Pelvis
Overview of Pelvic Anatomy
Internal Iliac Artery
The internal iliac artery is responsible for supplying blood to the pelvic region's organs, including the urinary and digestive systems.
It branches into multiple arteries, particularly the internal pudendal artery, which has various avenues of distribution.
Arterial Branches of Internal Iliac
Internal Pudendal Artery:
Supplies blood to perineal structures.
Gives off branches such as:
Vaginal or prostatic artery (depending on sex).
Main Uterine Artery:
Arises from the internal iliac artery and provides blood supply to the uterus and vagina.
It runs deep to the peritoneum, reaching upwards towards the broad ligament of the uterus.
Supplies blood to:
Cranial part of the vagina.
Uterine horns inside the mesosphere (broad ligament).
Ureterine Artery:
Blood supply to the ureter.
Middle Rectal Artery:
Supplies blood to the middle part of the rectum and has cranial and caudal branches.
Cranial Directed Branch:
Extends along the middle and descending colon.
Causally Directed Branch:
Runs towards the caudal rectal region.
Differences in Male and Female Blood Supply
In males:
The ductus deferens artery is replaced by the prostatic artery.
In females:
Blood supply includes structures such as the vaginal and uterine arteries.

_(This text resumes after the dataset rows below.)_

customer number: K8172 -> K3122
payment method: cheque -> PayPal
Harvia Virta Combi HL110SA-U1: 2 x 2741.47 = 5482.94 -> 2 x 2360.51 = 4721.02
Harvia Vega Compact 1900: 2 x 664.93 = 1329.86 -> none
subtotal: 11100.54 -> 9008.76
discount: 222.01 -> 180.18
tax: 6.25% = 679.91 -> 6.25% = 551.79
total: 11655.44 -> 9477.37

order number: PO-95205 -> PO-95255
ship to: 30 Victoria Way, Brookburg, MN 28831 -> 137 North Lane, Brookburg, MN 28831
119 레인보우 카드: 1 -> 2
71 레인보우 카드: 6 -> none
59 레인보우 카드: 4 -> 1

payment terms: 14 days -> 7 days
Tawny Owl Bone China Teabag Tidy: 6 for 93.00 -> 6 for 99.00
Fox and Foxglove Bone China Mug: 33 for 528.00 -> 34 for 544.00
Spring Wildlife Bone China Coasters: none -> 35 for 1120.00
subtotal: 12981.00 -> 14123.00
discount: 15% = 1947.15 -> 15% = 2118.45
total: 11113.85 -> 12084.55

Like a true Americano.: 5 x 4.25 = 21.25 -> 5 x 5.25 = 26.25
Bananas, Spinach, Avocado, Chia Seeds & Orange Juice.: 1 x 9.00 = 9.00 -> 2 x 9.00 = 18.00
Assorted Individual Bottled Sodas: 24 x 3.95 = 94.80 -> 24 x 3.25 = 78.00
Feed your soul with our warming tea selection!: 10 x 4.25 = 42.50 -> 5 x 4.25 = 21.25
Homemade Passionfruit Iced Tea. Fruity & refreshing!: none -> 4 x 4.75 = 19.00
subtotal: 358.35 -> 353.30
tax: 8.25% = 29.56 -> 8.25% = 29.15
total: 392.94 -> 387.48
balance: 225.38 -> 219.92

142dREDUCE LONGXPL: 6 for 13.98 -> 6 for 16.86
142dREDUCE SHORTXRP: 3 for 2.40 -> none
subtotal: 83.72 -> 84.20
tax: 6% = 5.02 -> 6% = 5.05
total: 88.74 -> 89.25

Notable Arteries in Pelvic Region
Ventral Perineal Artery:
Terminates into clitoral or penile arteries, supplying the respective genitalia.
Colorectal Artery:
Supplies blood to colorectal structures and can vary anatomically among species.
Practical Considerations for Surgical Procedures
Caution is advised during pelvic surgeries to avoid damaging nerves and blood vessels while manipulating the peritoneum and other structures.
The process often involves careful dissection around the pelvis, guided by an experienced surgeon.
Anatomical Structures Associated with the Pelvic Cavity
Sensory Innervations and Muscles
Sensory innervations to various regions, such as:
Mammary glands.
Scrotum.
Medial side of the thigh.
Discussed muscles include:
Deep abdominal oblique's role in muscular attachments and extensions.
Inguinal Canal vs. Anal Canal
Distinction in passageways within the pelvic cavity where various structures travel:
The inguinal canal serves as a minimal space.
The anal canal is described in functional context regarding contents passing through.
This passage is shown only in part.